- Task item -
What you need to produce from the material below is an exact transcription of the lines from the one with "-15,38 +15,38 @@" through the one with "absolute; left: 300px;", both included, and no other line.

- Data supplied -

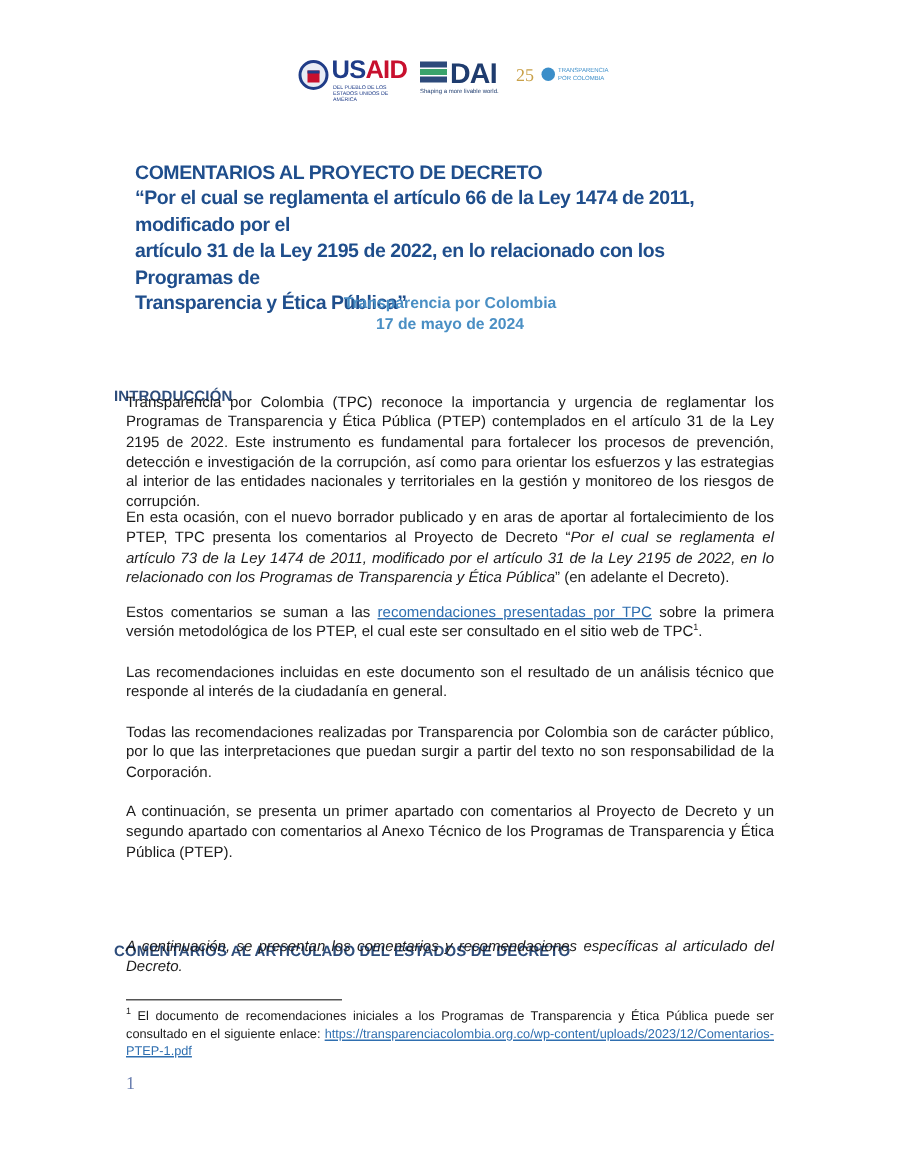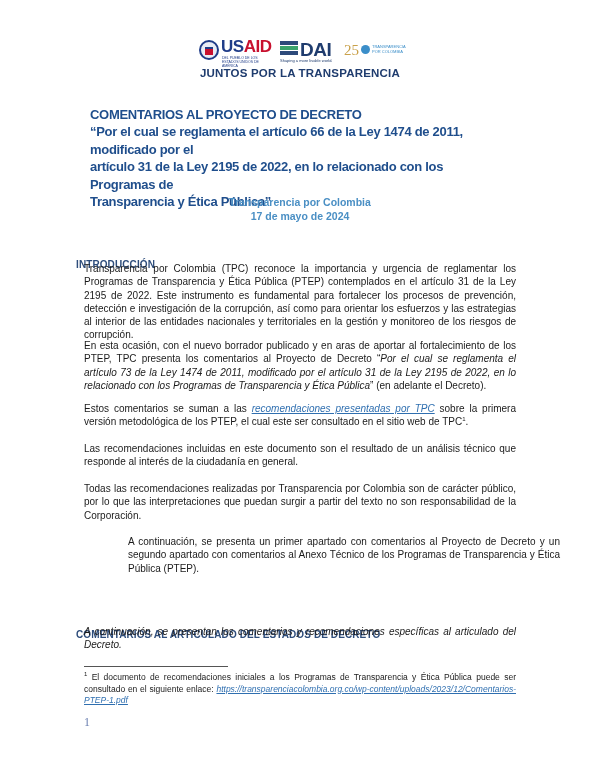--- a/index.html
+++ b/index.html
@@ -15,38 +15,38 @@
     .usaid-word .us { color: #1f3c88; }
     .usaid-word .aid { color: #c8102e; }
     .usaid-sub { position: absolute; left: 222px; top: 18px; font-size: 3.5px; color: #1f3c88; line-height: 4px; width: 50px; }
 
     .dai-bars { position: absolute; left: 280px; top: 3px; width: 18px; height: 15px; }
     .dai-bars div { height: 4px; margin-bottom: 1px; }
     .dai-word { position: absolute; left: 300px; top: 2px; font-weight: bold; font-size: 19px; color: #1f3c6e; line-height: 19px; letter-spacing: -0.5px; }
     .dai-sub { position: absolute; left: 280px; top: 20px; font-size: 4px; color: #1f3c6e; line-height: 5px; }
 
     .tpc-logo { position: absolute; left: 344px; top: 3px; width: 70px; height: 20px; }
-    .tpc-25 { position: absolute; left: 0; top: 0; font-family: "Liberation Serif", serif; font-size: 15px; color: #c9a14a; line-height: 18px; }
+    .tpc-25 { position: absolute; left: 0; top: 0; font-family: "Liberation Serif", serif; font-size: 12px; color: #c9a14a; line-height: 18px; }
     .tpc-circle { position: absolute; left: 17px; top: 4px; width: 9px; height: 9px; border-radius: 50%; background: #3b8ec9; }
     .tpc-name { position: absolute; left: 28px; top: 3px; font-size: 4px; color: #3b8ec9; line-height: 5px; width: 40px; }
 
     .tagline { position: absolute; top: 67px; left: 0; width: 600px; text-align: center; font-weight: bold;
                font-size: 11.5px; color: #1f3c6e; letter-spacing: 0.2px; }
 
     .title-block { position: absolute; top: 107px; left: 90px; width: 420px; color: #1f4e8c; font-weight: bold; }
     .title-line1 { font-size: 13px; line-height: 16px; letter-spacing: -0.3px; }
     .title-quote { font-size: 13px; line-height: 17.5px; letter-spacing: -0.3px; }
 
     .author-block { position: absolute; top: 195px; left: 0; width: 600px; text-align: center; color: #4a8fc4; font-weight: bold; font-size: 10.5px; line-height: 14px; }
 
     .section-h { position: absolute; left: 76px; font-weight: bold; font-size: 10px; color: #2e4d7b; letter-spacing: 0.1px; margin-top: 28px; }
 
     .para { position: absolute; left: 84px; width: 432px; font-size: 10px; line-height: 13.3px; text-align: justify; color: #1a1a1a; }
     .para i { font-style: italic; }
-    .link { color: #2f6fb0; text-decoration: underline; font-style: italic; }
+    .link { color: #2f6fb0; text-decoration: underline; }
     sup { font-size: 6px; line-height: 0; vertical-align: super; }
 
     .fn-rule { position: absolute; left: 84px; top: 666px; width: 144px; height: 1px; background: #555; }
     .footnote { position: absolute; left: 84px; top: 672px; width: 432px; font-size: 8.5px; line-height: 11.5px; text-align: justify; color: #1a1a1a; }
     .page-num { position: absolute; left: 84px; top: 715px; font-family: "Liberation Serif", serif; font-size: 12px; color: #6a7fb0; }
   </style>
 </head>
 <body>
 
 <div class="page">
@@ -64,21 +64,20 @@
     <div class="dai-word">DAI</div>
     <div class="dai-sub">Shaping a more livable world.</div>
 
     <div class="tpc-logo">
       <div class="tpc-25">25</div>
       <div class="tpc-circle"></div>
       <div class="tpc-name">TRANSPARENCIA POR COLOMBIA</div>
     </div>
   </div>
 
-  <div class="tagline">JUNTOS POR LA TRANSPARENCIA</div>
 
   <div class="title-block">
     <div class="title-line1">COMENTARIOS AL PROYECTO DE DECRETO</div>
     <div class="title-quote">“Por el cual se reglamenta el artículo 66 de la Ley 1474 de 2011, modificado por el</div>
     <div class="title-quote">artículo 31 de la Ley 2195 de 2022, en lo relacionado con los Programas de</div>
     <div class="title-quote">Transparencia y Ética Pública”</div>
   </div>
 
   <div class="author-block">
     <div>Transparencia por Colombia</div>
@@ -90,21 +89,21 @@
   <div class="para" style="top:262px;">Transparencia por Colombia (TPC) reconoce la importancia y urgencia de reglamentar los Programas de Transparencia y Ética Pública (PTEP) contemplados en el artículo 31 de la Ley 2195 de 2022. Este instrumento es fundamental para fortalecer los procesos de prevención, detección e investigación de la corrupción, así como para orientar los esfuerzos y las estrategias al interior de las entidades nacionales y territoriales en la gestión y monitoreo de los riesgos de corrupción.</div>
 
   <div class="para" style="top:339px;"><span>En esta ocasión, con el nuevo borrador publicado y en aras de aportar al fortalecimiento de los PTEP, TPC presenta los comentarios al Proyecto de Decreto “</span><i>Por el cual se reglamenta el artículo 73 de la Ley 1474 de 2011, modificado por el artículo 31 de la Ley 2195 de 2022, en lo relacionado con los Programas de Transparencia y Ética Pública</i><span>” (en adelante el Decreto).</span></div>
 
   <div class="para" style="top:402px;"><span>Estos comentarios se suman a las </span><a class="link">recomendaciones presentadas por TPC</a><span> sobre la primera versión metodológica de los PTEP, el cual este ser consultado en el sitio web de TPC</span><sup>1</sup><span>.</span></div>
 
   <div class="para" style="top:482px;">Todas las recomendaciones realizadas por Transparencia por Colombia son de carácter público, por lo que las interpretaciones que puedan surgir a partir del texto no son responsabilidad de la Corporación.</div>
 
   <div class="para" style="top:442px;">Las recomendaciones incluidas en este documento son el resultado de un análisis técnico que responde al interés de la ciudadanía en general.</div>
 
-  <div class="para" style="top:535px;margin-left:44px;">A continuación, se presenta un primer apartado con comentarios al Proyecto de Decreto y un segundo apartado con comentarios al Anexo Técnico de los Programas de Transparencia y Ética Pública (PTEP).</div>
+  <div class="para" style="top:535px;">A continuación, se presenta un primer apartado con comentarios al Proyecto de Decreto y un segundo apartado con comentarios al Anexo Técnico de los Programas de Transparencia y Ética Pública (PTEP).</div>
 
   <div class="section-h" style="top:601px;">COMENTARIOS AL ARTICULADO DEL ESTADOS DE DECRETO</div>
 
   <div class="para" style="top:625px;font-style:italic;">A continuación, se presentan los comentarios y recomendaciones específicas al articulado del Decreto.</div>
 
   <div class="fn-rule"></div>
   <div class="footnote"><sup>1</sup><span> El documento de recomendaciones iniciales a los Programas de Transparencia y Ética Pública puede ser consultado en el siguiente enlace: </span><a class="link">https://transparenciacolombia.org.co/wp-content/uploads/2023/12/Comentarios-PTEP-1.pdf</a></div>
 
   <div class="page-num">1</div>
 </div>

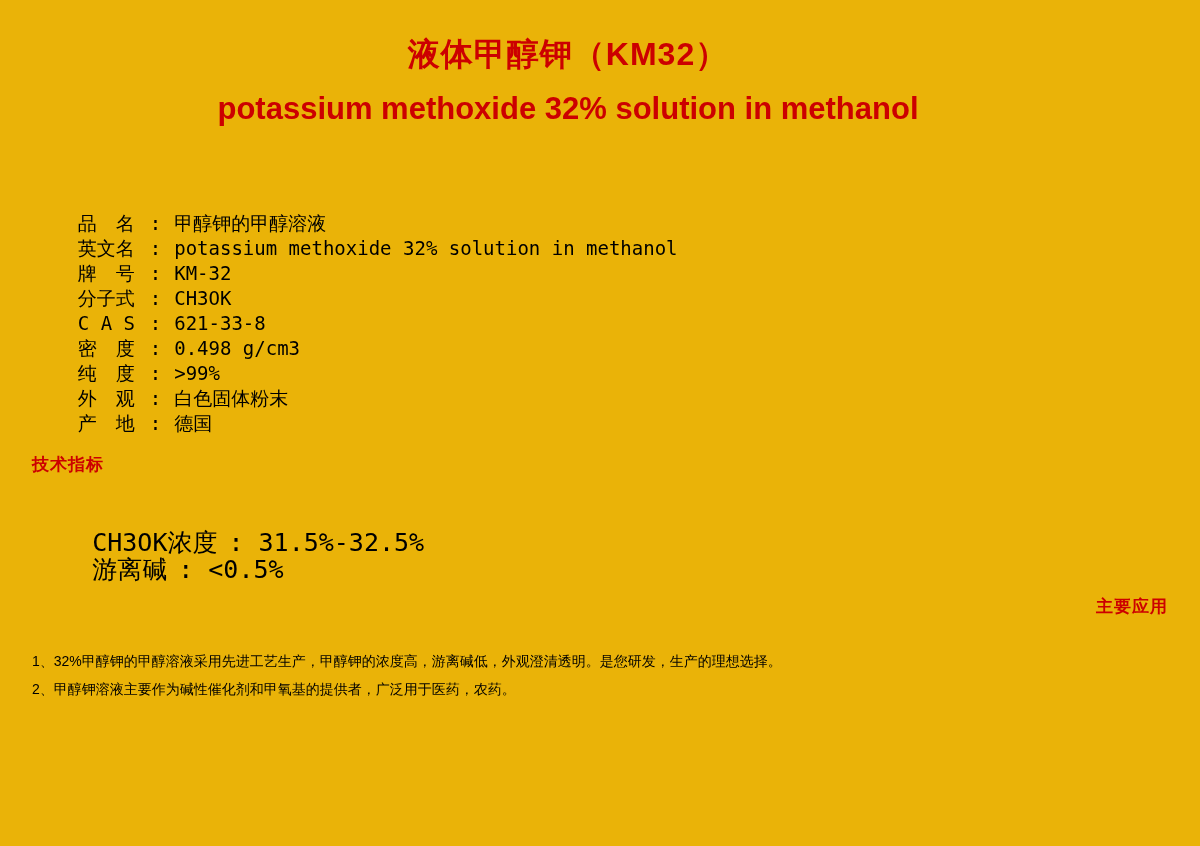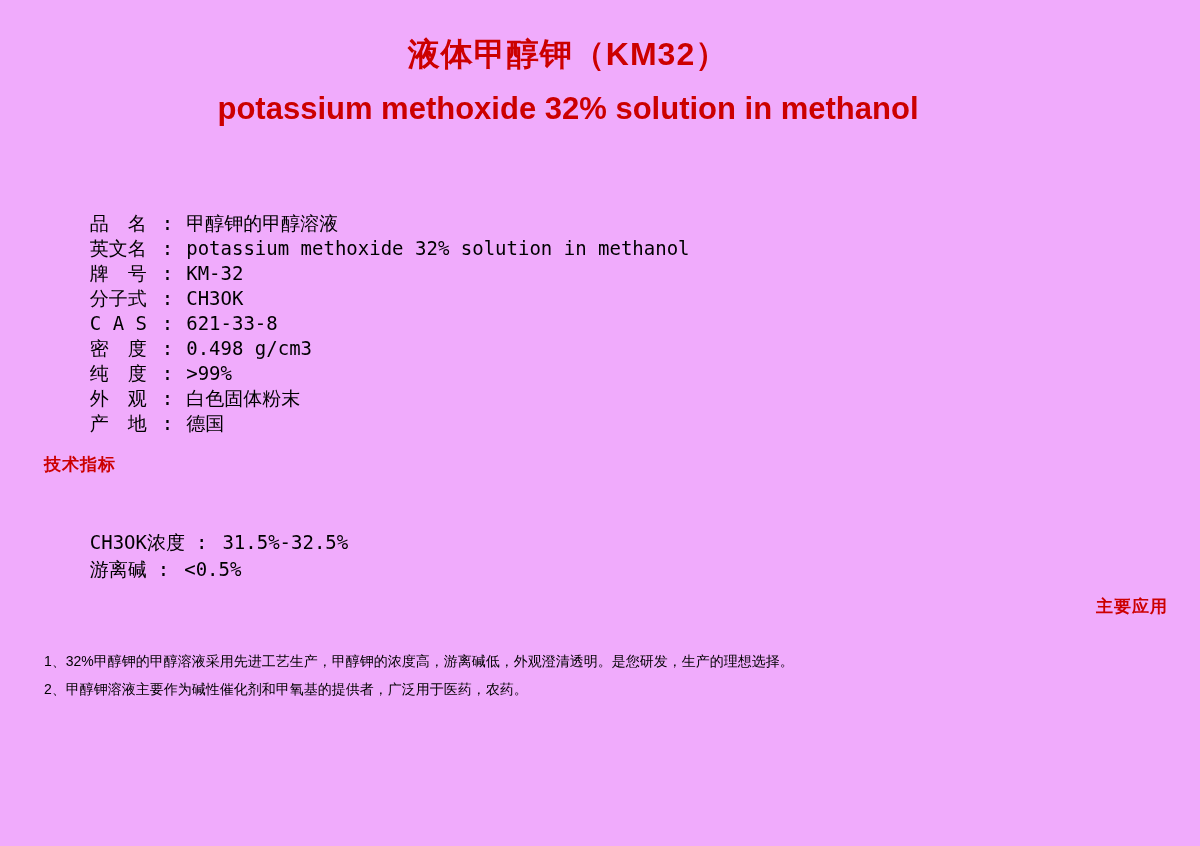--- a/index.html
+++ b/index.html
@@ -7,21 +7,21 @@
   html, body { margin: 0; padding: 0; background: #ffffff; }
   body {
     width: 1200px; height: 846px;
     font-family: "Liberation Sans", sans-serif;
     color: var(--ink);
     overflow: hidden;
   }
   .page {
     position: relative;
     width: 1200px; height: 846px;
-    background: #f0abfc;
+    background: #eab308;
   }
 
   
   .header {
     padding-top: 34px;
     padding-right: 64px;       
     text-align: center;
     color: var(--accent);
   }
   .title-cn {
@@ -32,21 +32,21 @@
     letter-spacing: 1px;
   }
   .title-en {
     margin: 15px 0 0 0;
     font-size: 31px;
     line-height: 40px;
     font-weight: bold;
   }
 
   
-  .content { padding-left: 44px; padding-right: 32px; }
+  .content { padding-left: 32px; padding-right: 32px; }
 
   .info-list {
     margin-top: 57px;
     font-family: "DejaVu Sans Mono", "Liberation Mono", monospace;
     font-size: 19px;
     color: var(--ink);
   }
   .info-row { line-height: 25px; height: 25px; white-space: pre; }
   .info-row .lbl { display: inline-block; min-width: 63px; }
   .info-row .sep { margin: 0 13px 0 9px; }
@@ -58,21 +58,21 @@
     line-height: 28px;
     font-weight: bold;
     letter-spacing: 1px;
   }
   .heading-tech { margin-top: 40px; }
   .heading-apps { margin-top: 37px; text-align: right; }
 
   .spec-list {
     margin-top: 23px;
     font-family: "DejaVu Sans Mono", "Liberation Mono", monospace;
-    font-size: 19px;
+    font-size: 25px;
     color: var(--ink);
   }
   .spec-row { line-height: 27px; height: 27px; white-space: pre; }
   .spec-row .sep { margin: 0 15px 0 11px; }
 
   .app-list { margin-top: 26px; }
   .app-line {
     margin: 0;
     font-size: 14px;
     line-height: 28px;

- Exercise response -
@@ -15,38 +15,38 @@
     .usaid-word .us { color: #1f3c88; }
     .usaid-word .aid { color: #c8102e; }
     .usaid-sub { position: absolute; left: 222px; top: 18px; font-size: 3.5px; color: #1f3c88; line-height: 4px; width: 50px; }
 
     .dai-bars { position: absolute; left: 280px; top: 3px; width: 18px; height: 15px; }
     .dai-bars div { height: 4px; margin-bottom: 1px; }
     .dai-word { position: absolute; left: 300px; top: 2px; font-weight: bold; font-size: 19px; color: #1f3c6e; line-height: 19px; letter-spacing: -0.5px; }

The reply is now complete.